Wednesday, December 21, 2011

Ko Chang

SCXUBA
Tha Nam (Lonely) Beach

Studying for our scuba exam - and you thought our lives were easy

The newfound swagger of a certified diver

My once-a-day health regimen

Making it happen on the overnight party train to Chaing Mai

Ko Chang is the large, elephant-shaped island in the Gulf of Thailand, near the Cambodian border.  Happy to escape from busy Bangkok, what should have been a short stopover turned to over a week and half on the island.  It was not all play, though: I was sick the entire time, and Christina dealt with her own ear infections before catching my virus.  Of course there are worse places to rest and recover.  

But beyond the attractive beaches, curious macaques, and shoe-stealing puppies, the real reason we stuck around was to learn to scuba dive.  It is dangerous to go under while congested or ear-infected, so we had to wait it out before beginning our PADI course.  The equipment and procedure took some getting used to, but with the help of our Scottish instructor Mark, we quickly got comfortable at depth.  It is a thrill to breathe underwater, and it was quite dramatic to descend freely for the first time, unable to see the ocean floor, the sunlight at the surface dimming as I fell.  Our certification means we can dive on our own at depths up to 18 meters, which I promise is much deeper than it sounds.  It is another world down there, and we're eager to explore it.  "Don't ride the manta rays!"

Friday, December 9, 2011

Baby Goats, Everyone?

Goatpower




On the night of King Bhumibol's 84th birthday, by a pier in Downtown Bangkok, we found a small pen filled with baby goats.  For 20 Thai Baht, or about 70 cents, we could bottle feed them.  We did.
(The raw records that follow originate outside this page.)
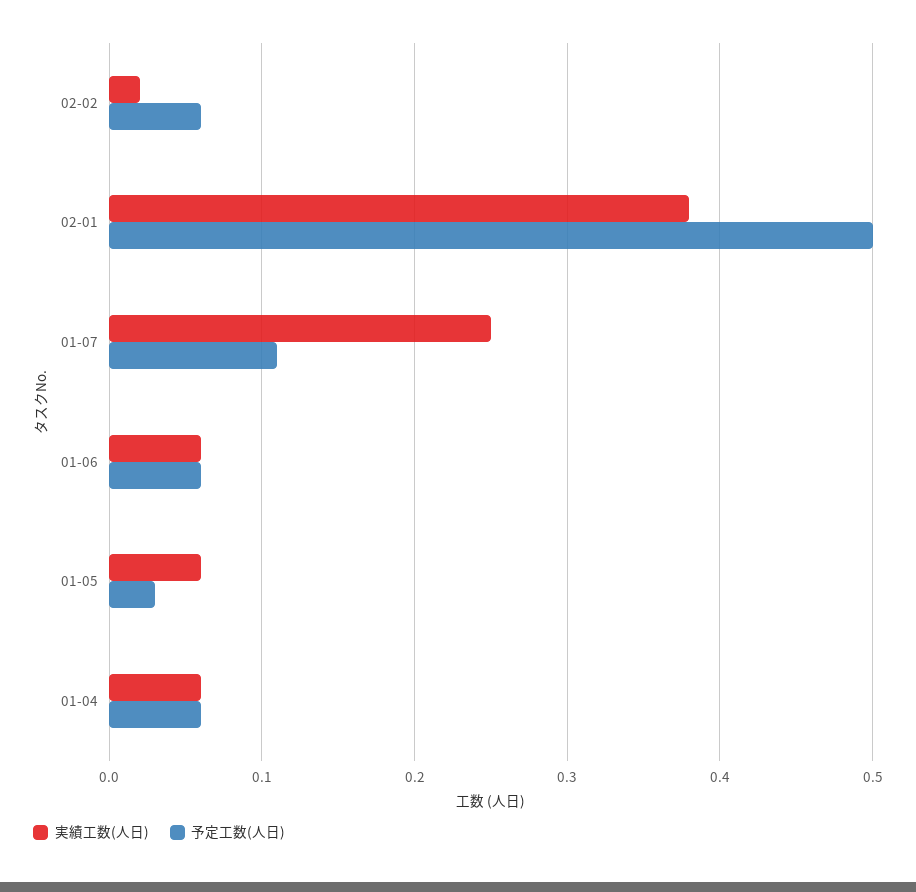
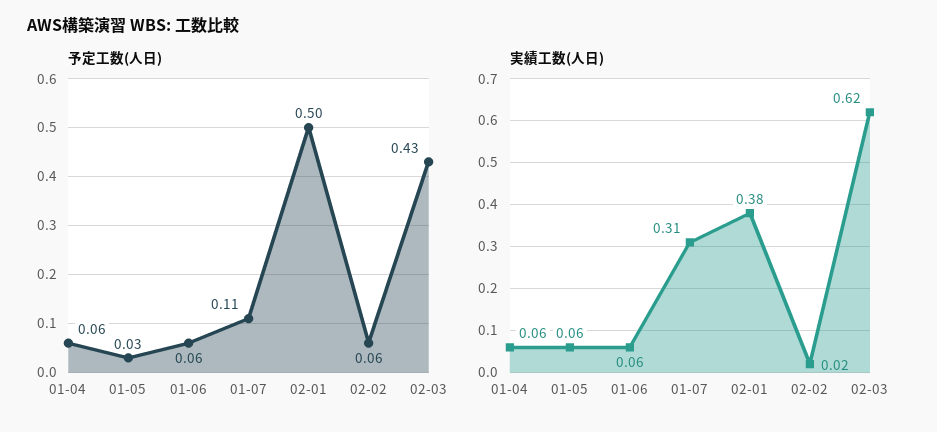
実績工数(人日), 01-07: 0.25 -> 0.31
予定工数(人日), 02-03: none -> 0.43
実績工数(人日), 02-03: none -> 0.62

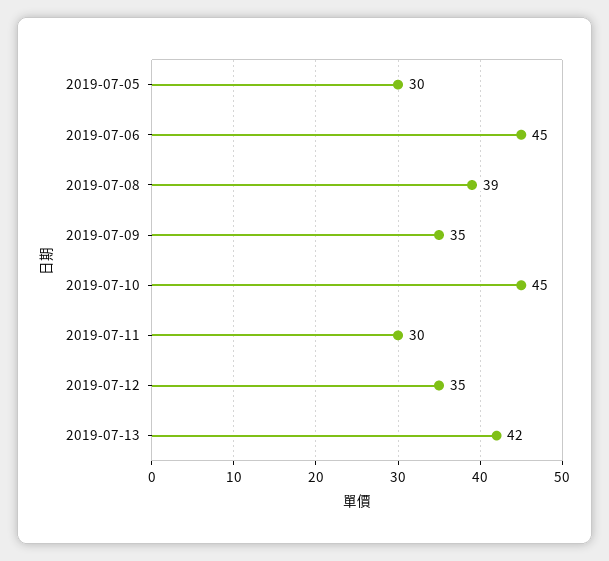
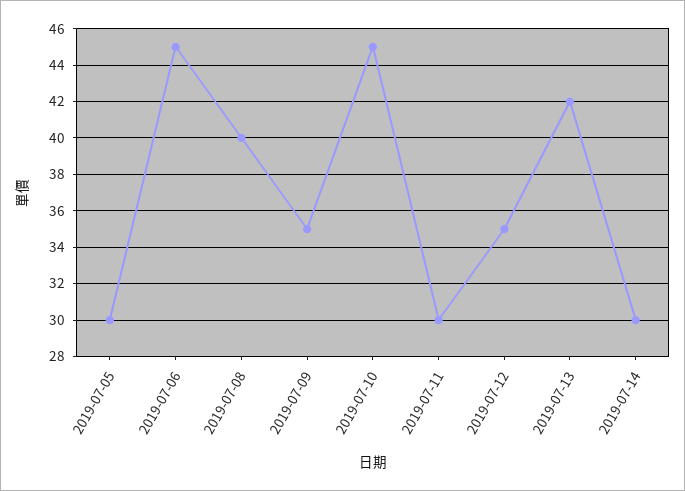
2019-07-08: 39 -> 40
2019-07-14: none -> 30

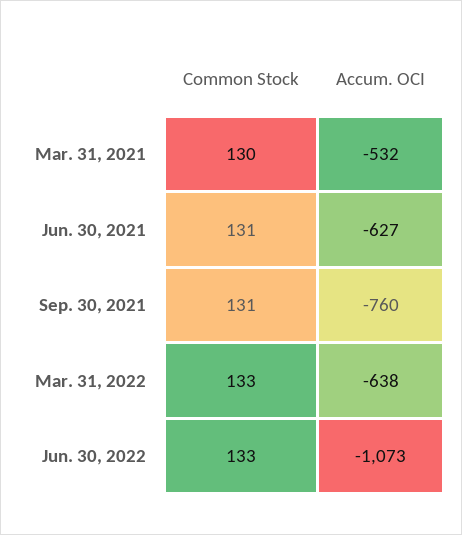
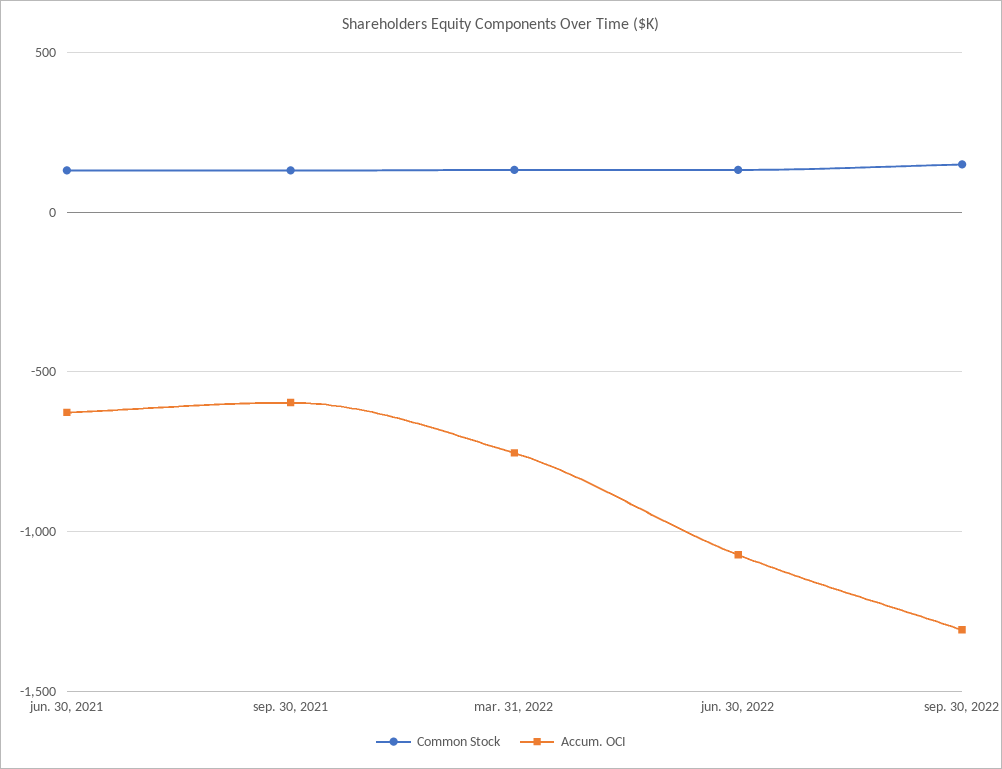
Common Stock, Mar. 31, 2021: 130 -> none
Accum. OCI, Mar. 31, 2021: -532 -> none
Accum. OCI, Sep. 30, 2021: -760 -> -600
Accum. OCI, Mar. 31, 2022: -638 -> -750
Common Stock, sep. 30, 2022: none -> 150
Accum. OCI, sep. 30, 2022: none -> -1300

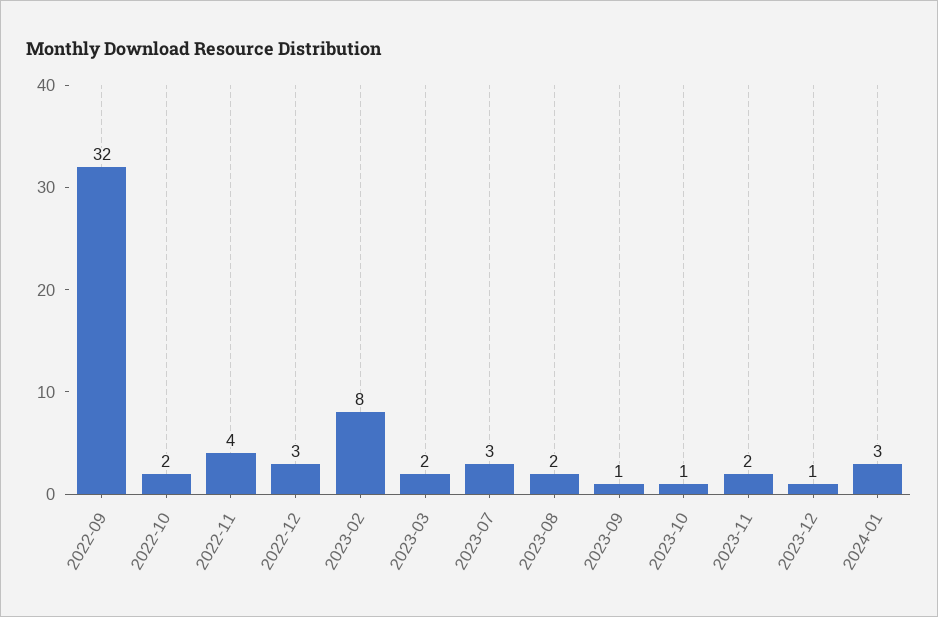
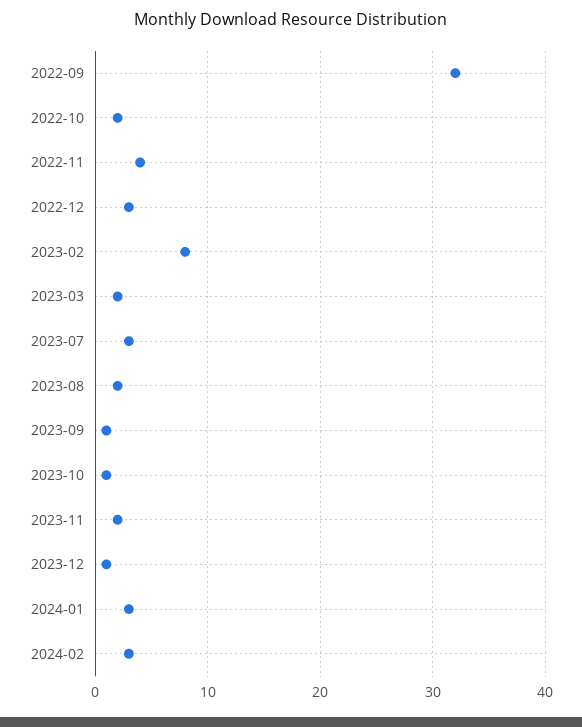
2024-02: none -> 3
Thursday, December 8, 2011

Gin Len

Eat

Jui Kuai





Part of the fun is telling the chef how delicious his/her food is

Our Egyptian feast: Molokhia, Moussaka Béchamel, Bamia Stew

Clichéd but irresistible backpacker stand: Pad Thai and springrolls

Fighting the heat with Thai Iced Tea and Coffee


Gin Len, literally to "eat for fun," is a Thai way of life.  You cannot walk down the street without being stopped by the sights, smells, and once you've caved, tastes of the endless rows of food stands.  How do you resist sesame battered bananas fried crisp before your eyes, sweet and savory doughnuts, fresh mango salad, whole fried fish, fresh young coconut juice, curries of all color and composition, stir-fried rice noodles, nutella pancakes, tropical fruit smoothies, fried sweet peanut crackers, ad infinitum?  You don't.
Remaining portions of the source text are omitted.